◆ **About this task**: Show each line of the records below where the word "none" occurs.

◆ **Supplied records**:
++++

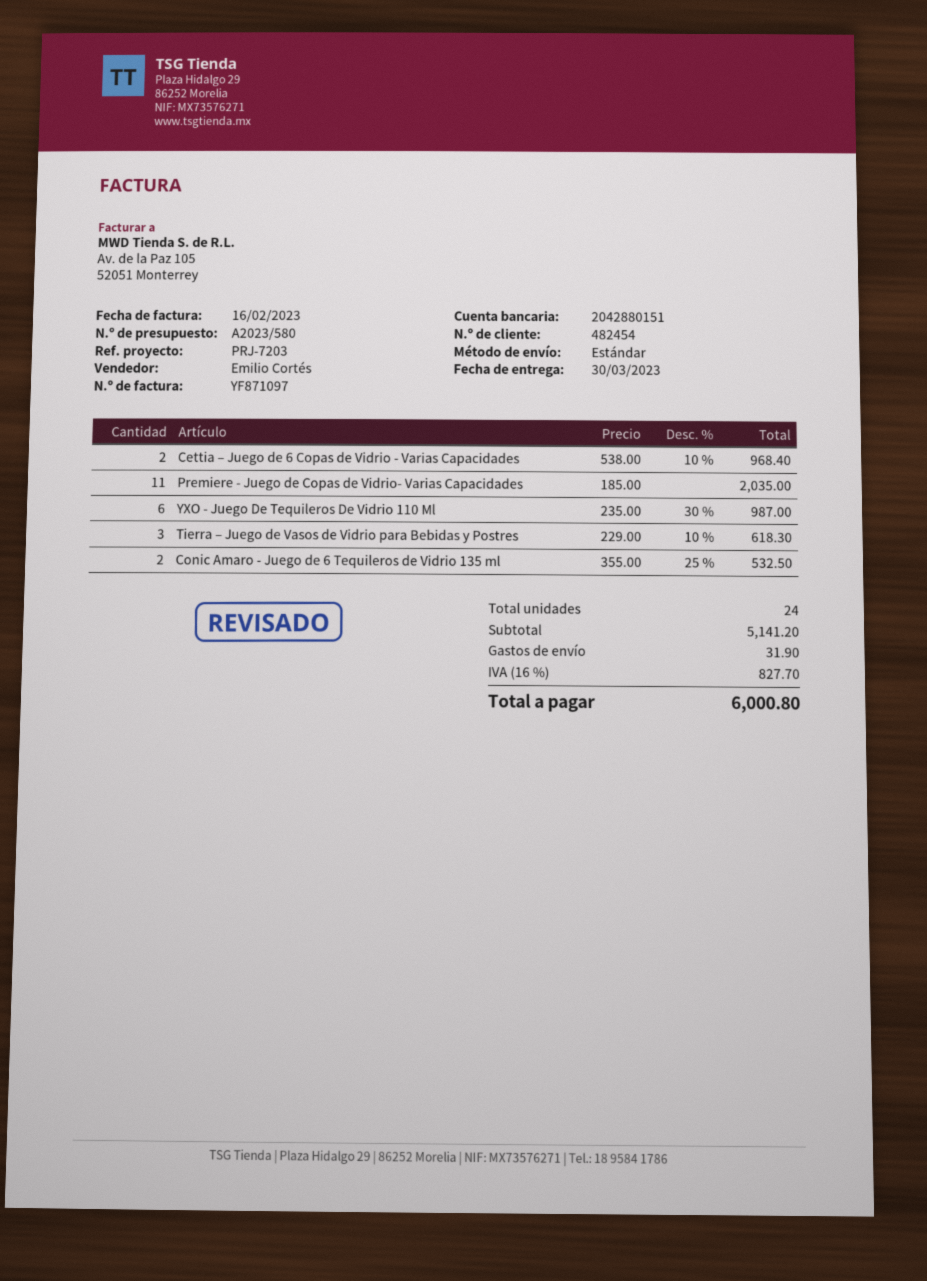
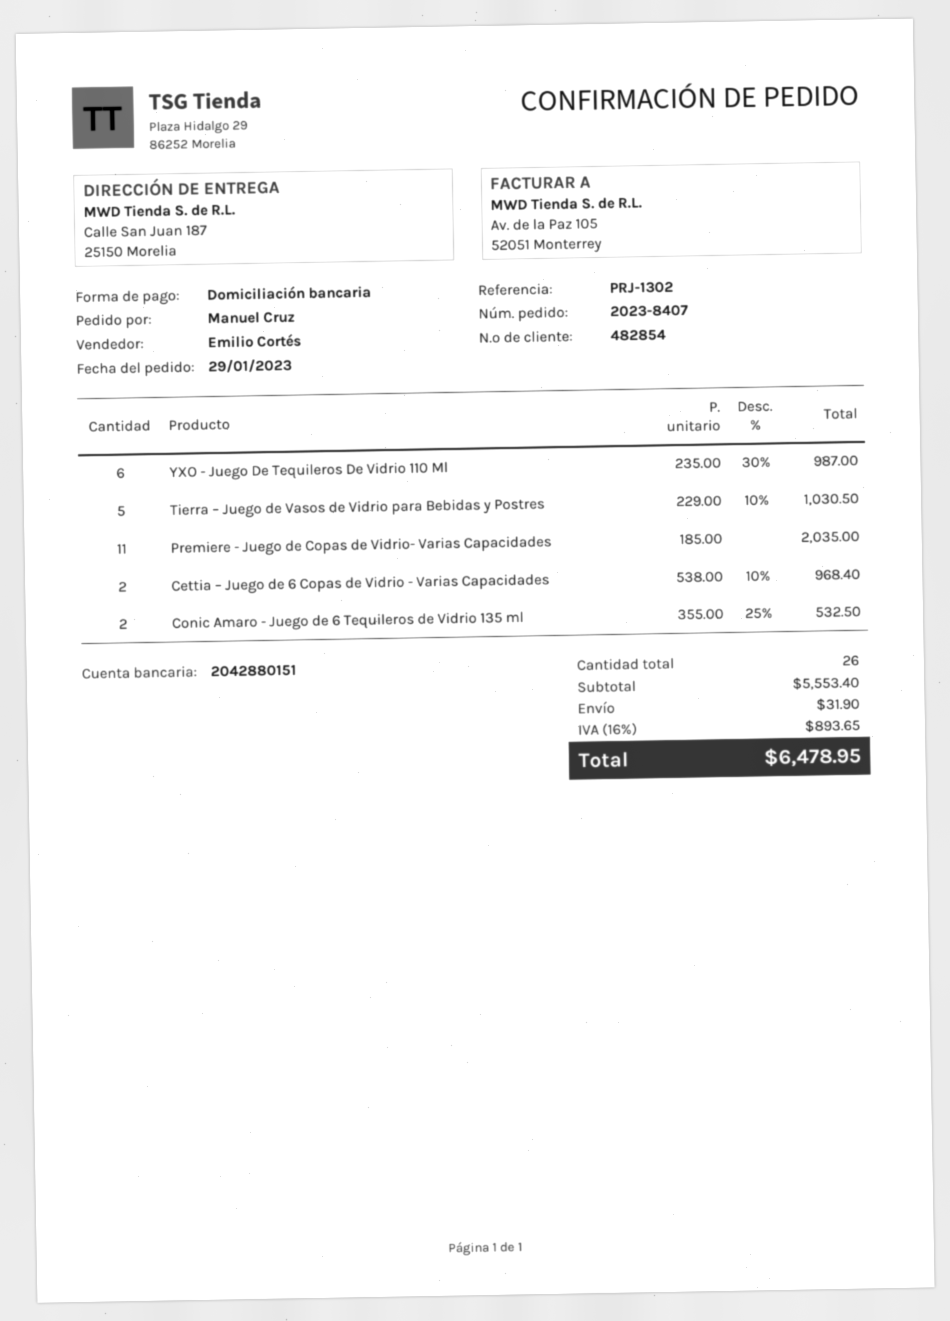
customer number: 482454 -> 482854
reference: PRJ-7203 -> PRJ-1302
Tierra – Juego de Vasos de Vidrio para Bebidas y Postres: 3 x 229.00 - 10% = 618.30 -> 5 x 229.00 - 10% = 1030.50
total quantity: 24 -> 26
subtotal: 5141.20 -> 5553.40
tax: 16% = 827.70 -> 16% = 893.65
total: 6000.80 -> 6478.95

++++

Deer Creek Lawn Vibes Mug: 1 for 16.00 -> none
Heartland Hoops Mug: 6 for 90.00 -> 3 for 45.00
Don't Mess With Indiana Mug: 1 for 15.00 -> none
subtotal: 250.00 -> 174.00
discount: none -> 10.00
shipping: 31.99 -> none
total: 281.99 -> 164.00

++++

◆ **Expected answer**:
Deer Creek Lawn Vibes Mug: 1 for 16.00 -> none
Don't Mess With Indiana Mug: 1 for 15.00 -> none
discount: none -> 10.00
shipping: 31.99 -> none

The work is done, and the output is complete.